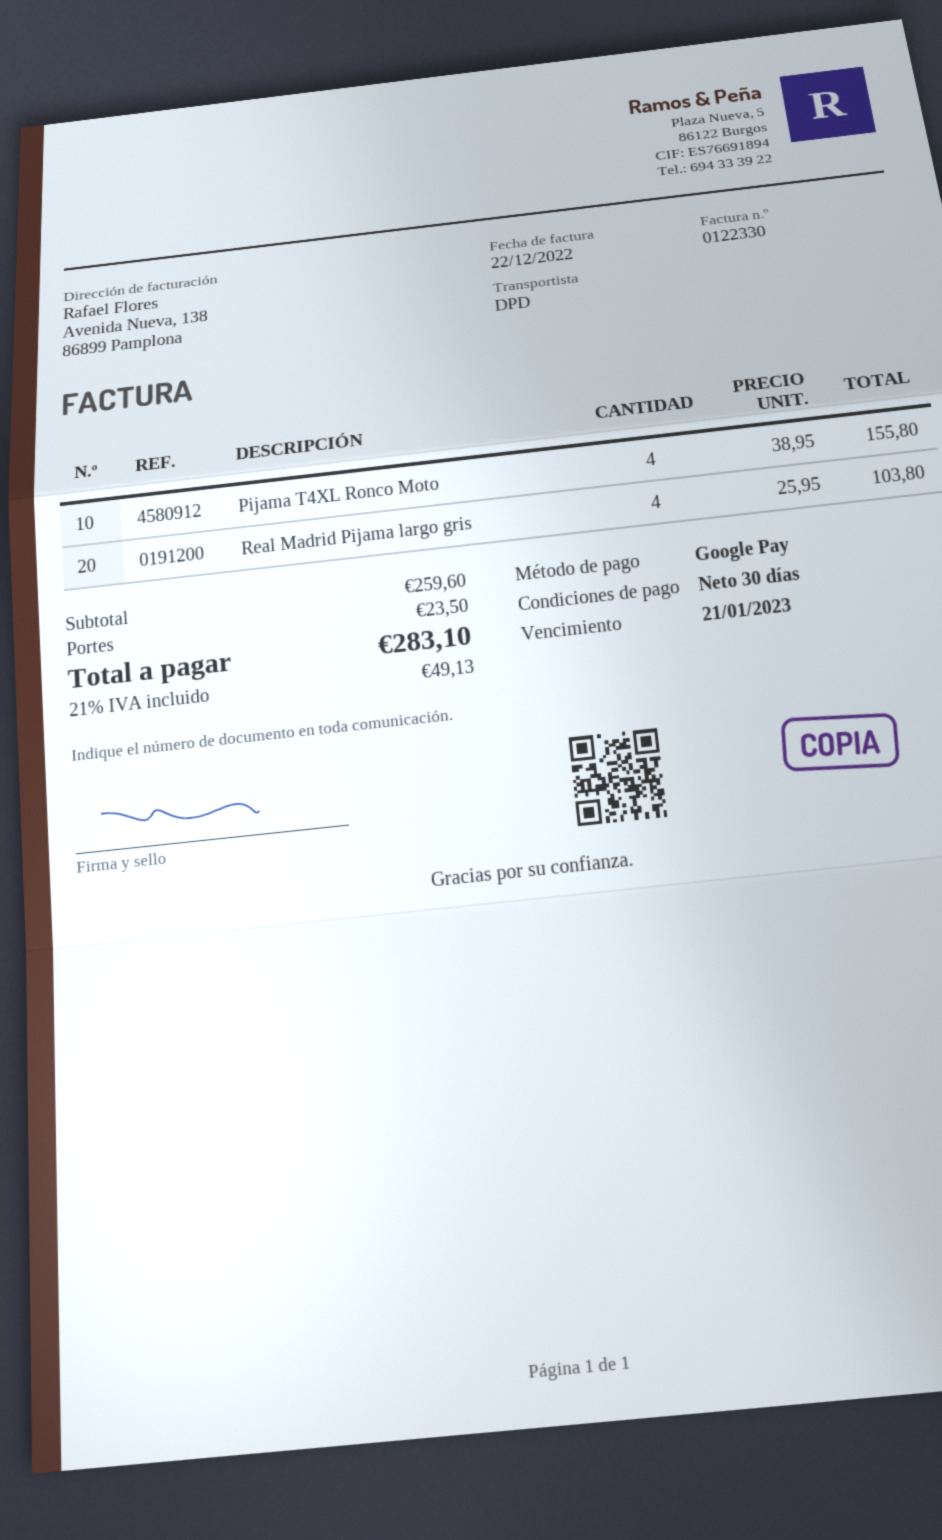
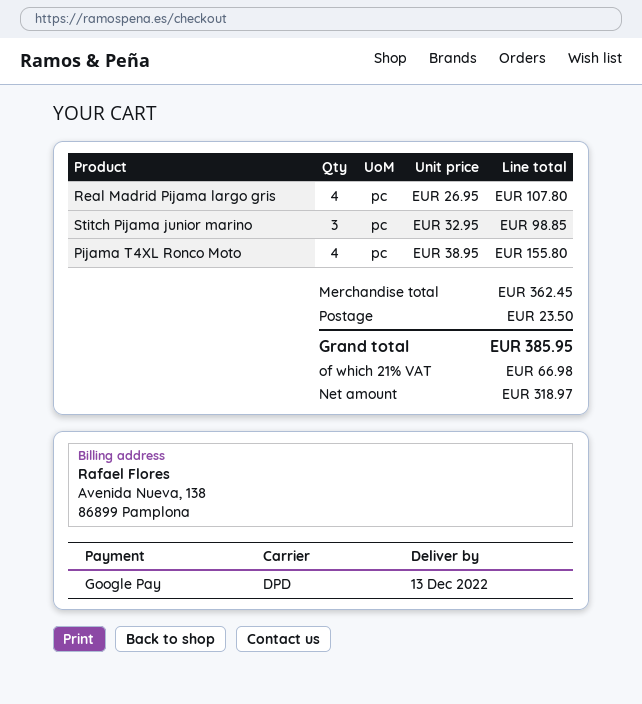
Real Madrid Pijama largo gris: 4 x 25.95 = 103.80 -> 4 x 26.95 = 107.80
Stitch Pijama junior marino: none -> 3 x 32.95 = 98.85
subtotal: 259.60 -> 362.45
tax: 21% = 49.13 -> 21% = 66.98
total: 283.10 -> 385.95

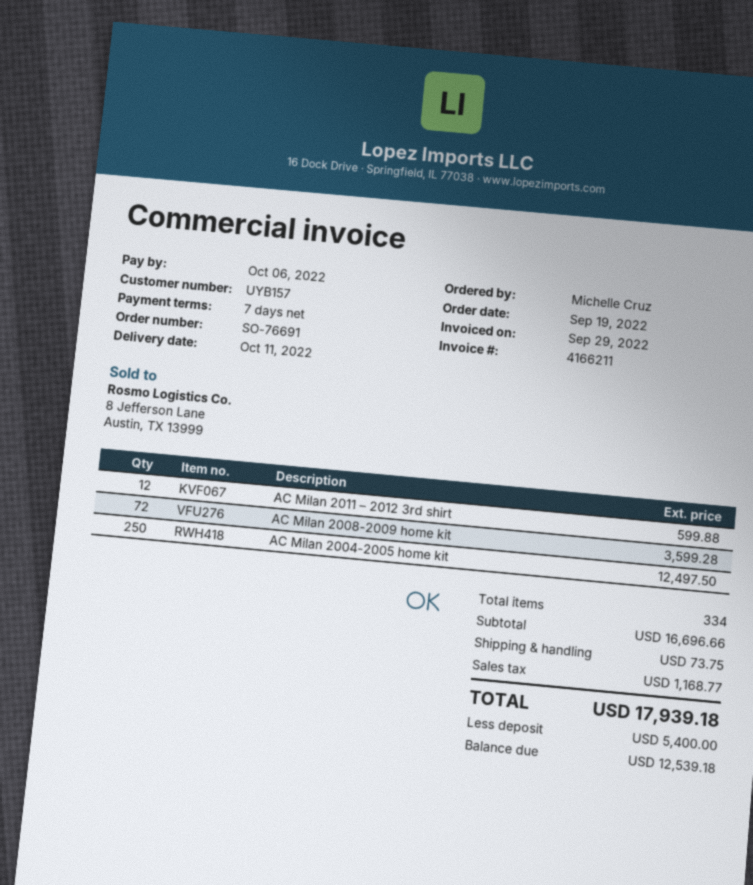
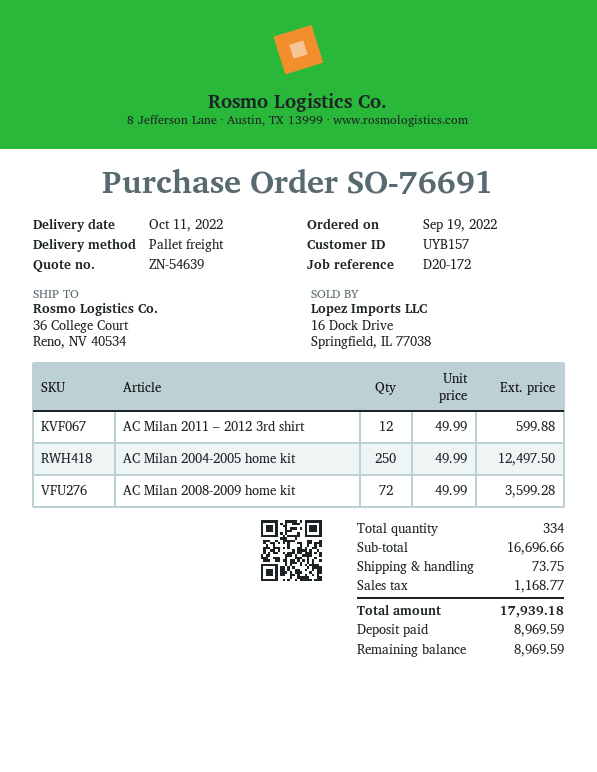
deposit: 5400.00 -> 8969.59
balance: 12539.18 -> 8969.59

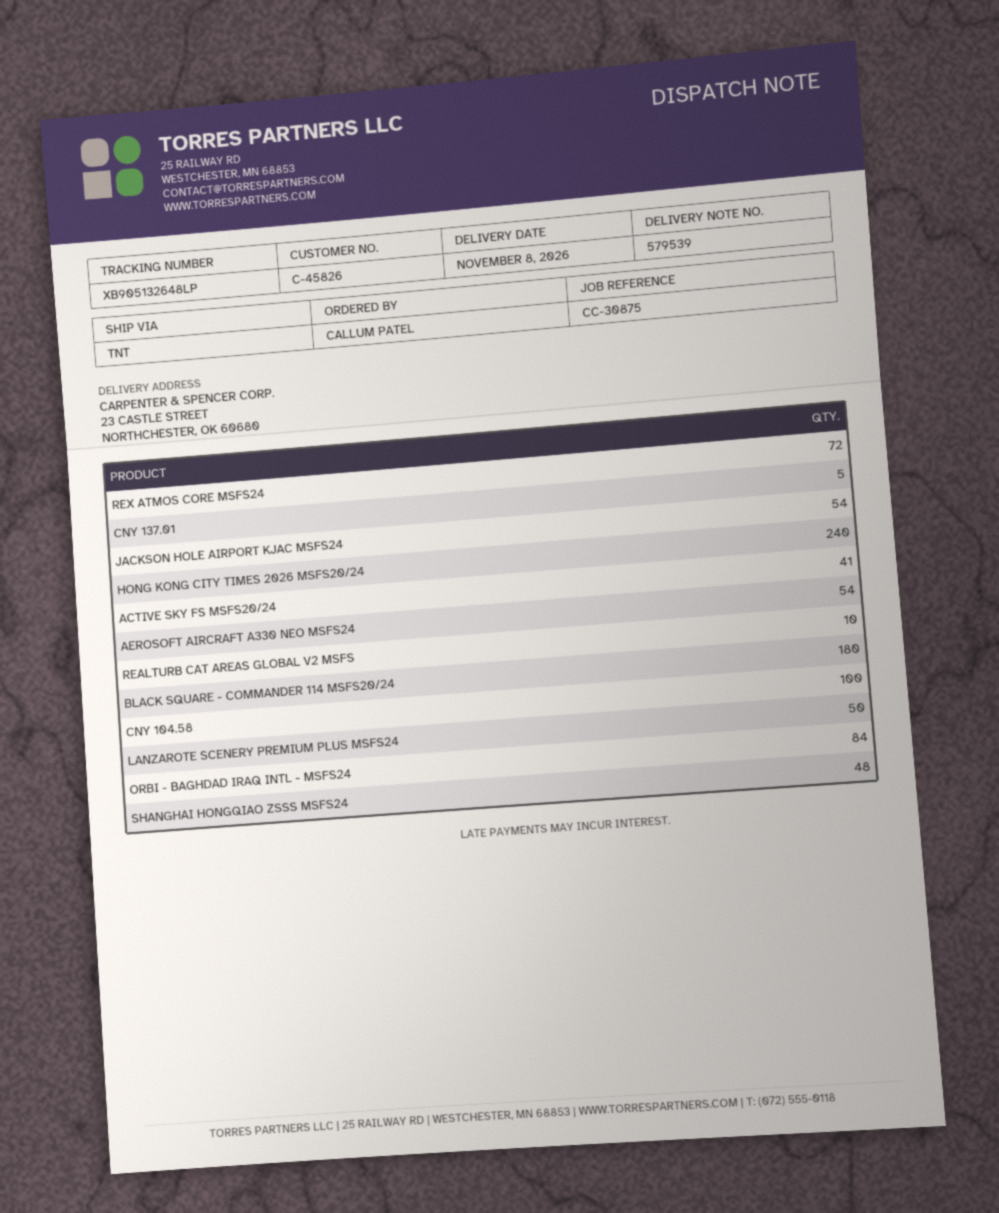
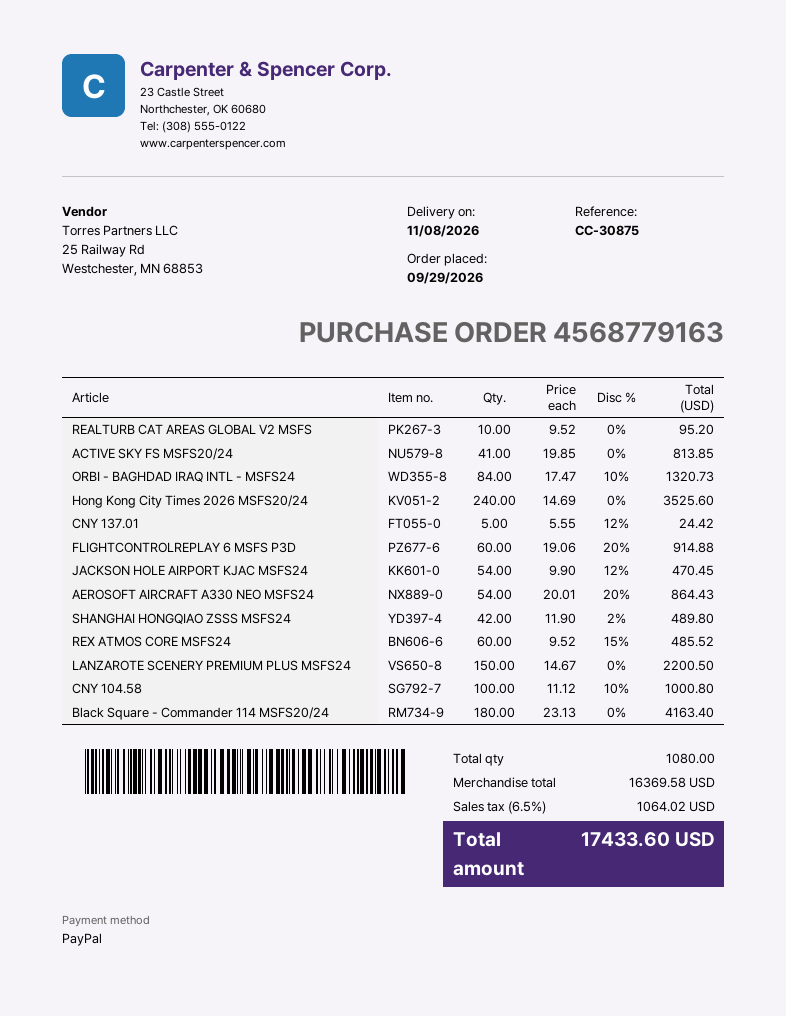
REX ATMOS CORE MSFS24: 72 -> 60
LANZAROTE SCENERY PREMIUM PLUS MSFS24: 50 -> 150
SHANGHAI HONGQIAO ZSSS MSFS24: 48 -> 42
FLIGHTCONTROLREPLAY 6 MSFS P3D: none -> 60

## Aim of the exercise
With images omitted, output the data exactly as given.

## Reply
Real Madrid Pijama largo gris: 4 x 25.95 = 103.80 -> 4 x 26.95 = 107.80
Stitch Pijama junior marino: none -> 3 x 32.95 = 98.85
subtotal: 259.60 -> 362.45
tax: 21% = 49.13 -> 21% = 66.98
total: 283.10 -> 385.95

deposit: 5400.00 -> 8969.59
balance: 12539.18 -> 8969.59

REX ATMOS CORE MSFS24: 72 -> 60
LANZAROTE SCENERY PREMIUM PLUS MSFS24: 50 -> 150
SHANGHAI HONGQIAO ZSSS MSFS24: 48 -> 42
FLIGHTCONTROLREPLAY 6 MSFS P3D: none -> 60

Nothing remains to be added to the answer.